## Task to carry out
Reproduce the entries below exactly, but only from the line containing "[600,85,643,99] product ->" to the line containing "[239,225,282,239] product ->", inclusive.

# # # #

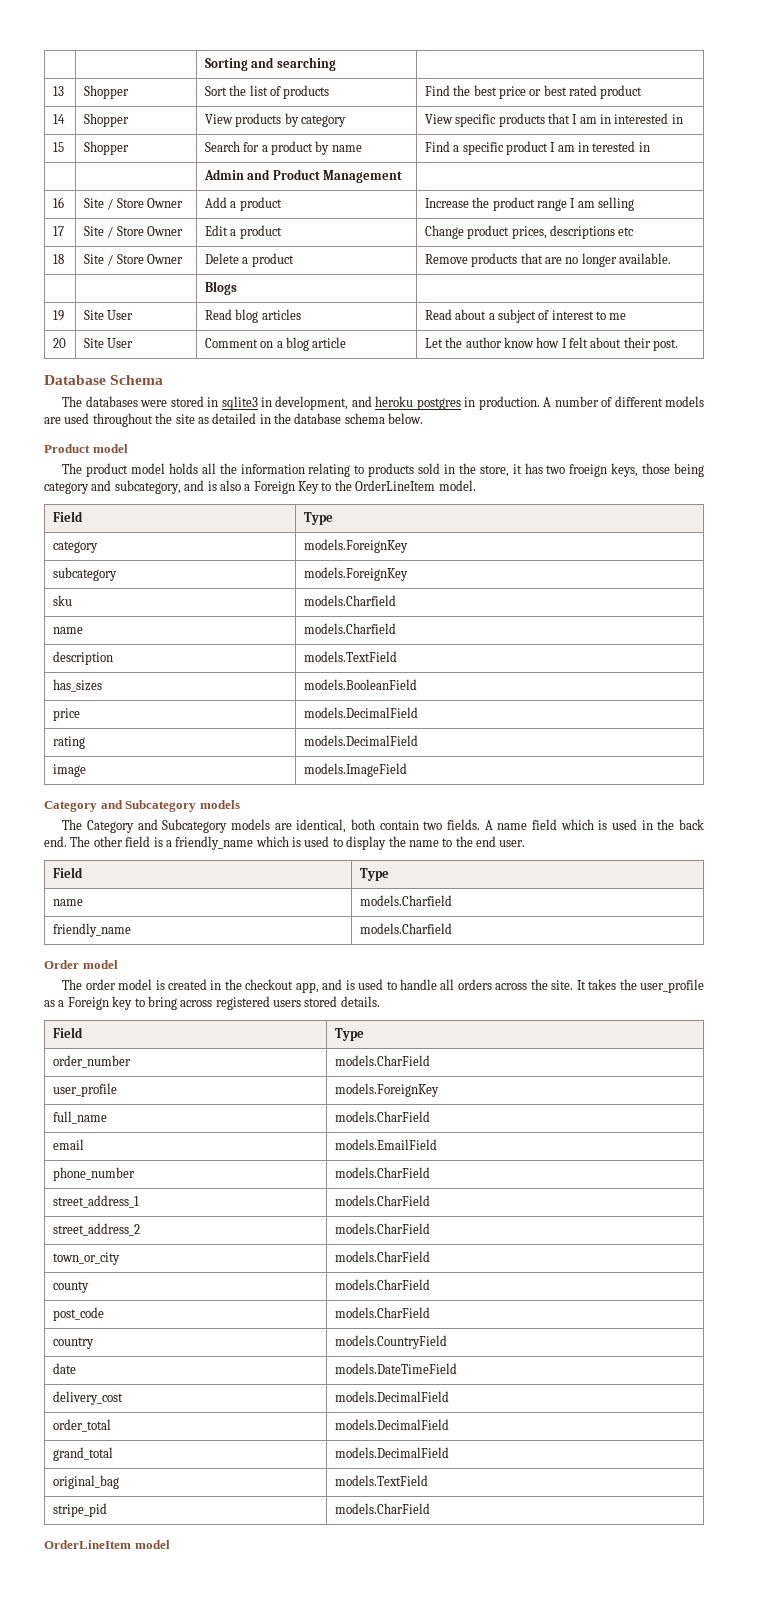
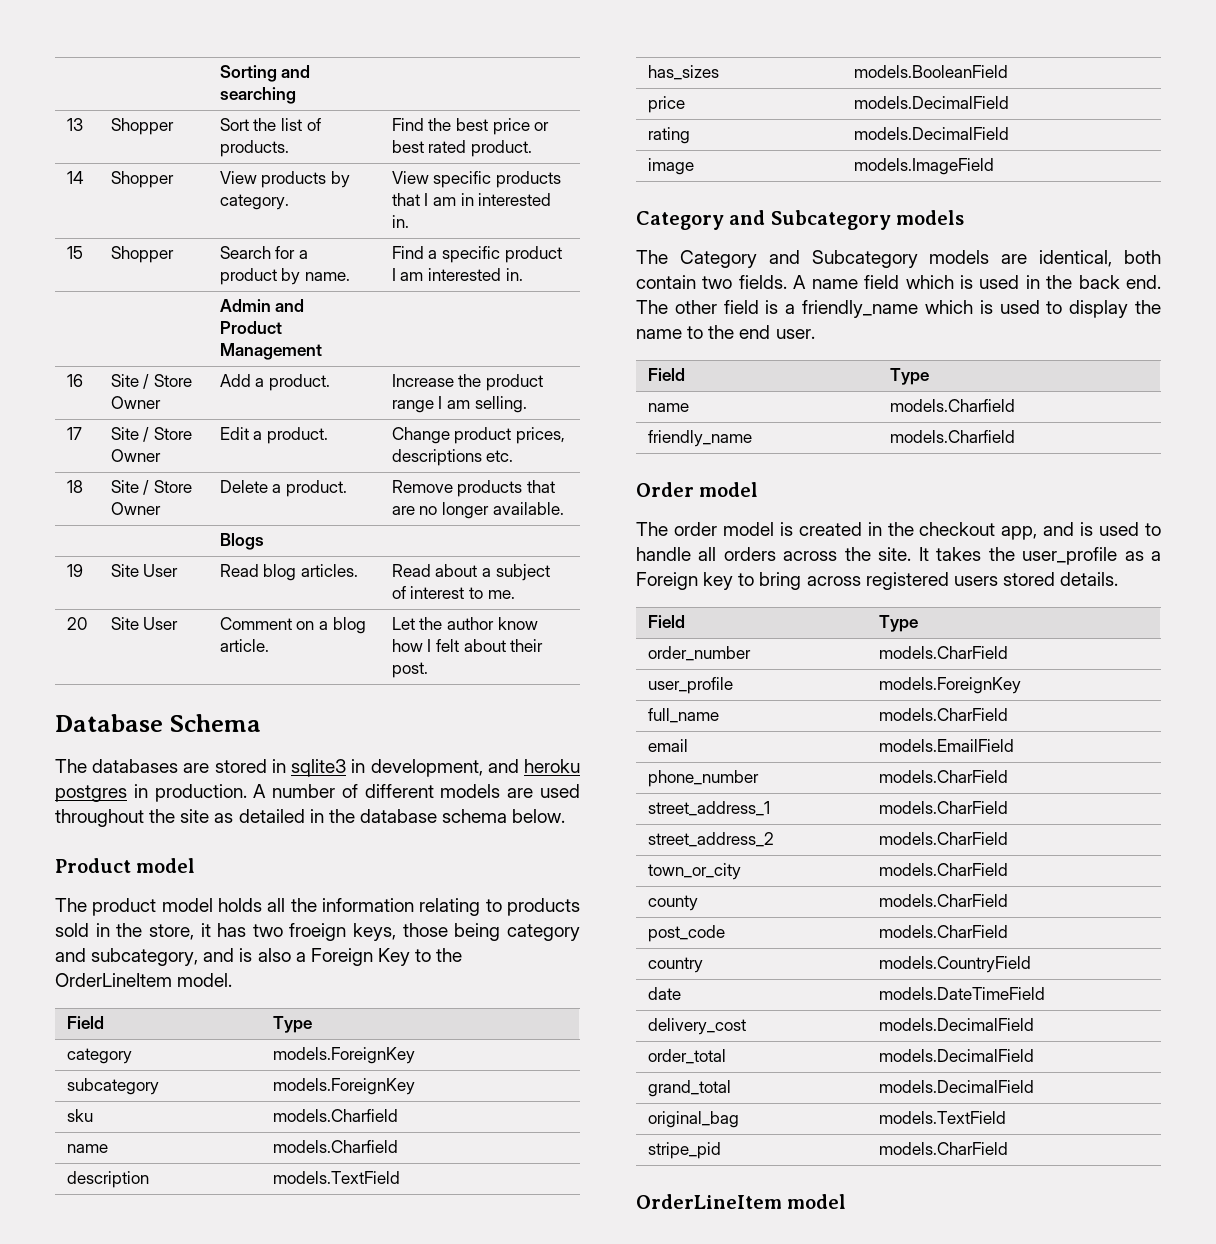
[283,85,330,99] products -> [219,140,289,157] products.
[600,85,643,99] product -> [471,140,533,157] product.
[300,115,346,127] category -> [219,194,289,210] category.
[671,114,683,124] in -> [391,215,409,228] in.
[331,145,362,152] name -> [305,272,351,281] name.
[578,141,650,152] in terested in -> [428,268,523,281] interested in.
[239,197,282,211] product -> [269,374,331,391] product.
[598,197,635,211] selling -> [474,396,527,413] selling.
[239,225,282,239] product -> [267,427,329,444] product.
[618,227,635,236] etc -> [486,450,514,462] etc.
[251,253,294,267] product -> [286,480,348,497] product.
[261,309,301,320] articles -> [301,564,359,577] articles.
[609,313,627,320] me -> [487,590,515,599] me.
[312,337,347,348] article -> [219,639,269,652] article.
[140,400,168,407] were -> [183,763,210,773] are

# # # #

## Answer section
[600,85,643,99] product -> [471,140,533,157] product.
[300,115,346,127] category -> [219,194,289,210] category.
[671,114,683,124] in -> [391,215,409,228] in.
[331,145,362,152] name -> [305,272,351,281] name.
[578,141,650,152] in terested in -> [428,268,523,281] interested in.
[239,197,282,211] product -> [269,374,331,391] product.
[598,197,635,211] selling -> [474,396,527,413] selling.
[239,225,282,239] product -> [267,427,329,444] product.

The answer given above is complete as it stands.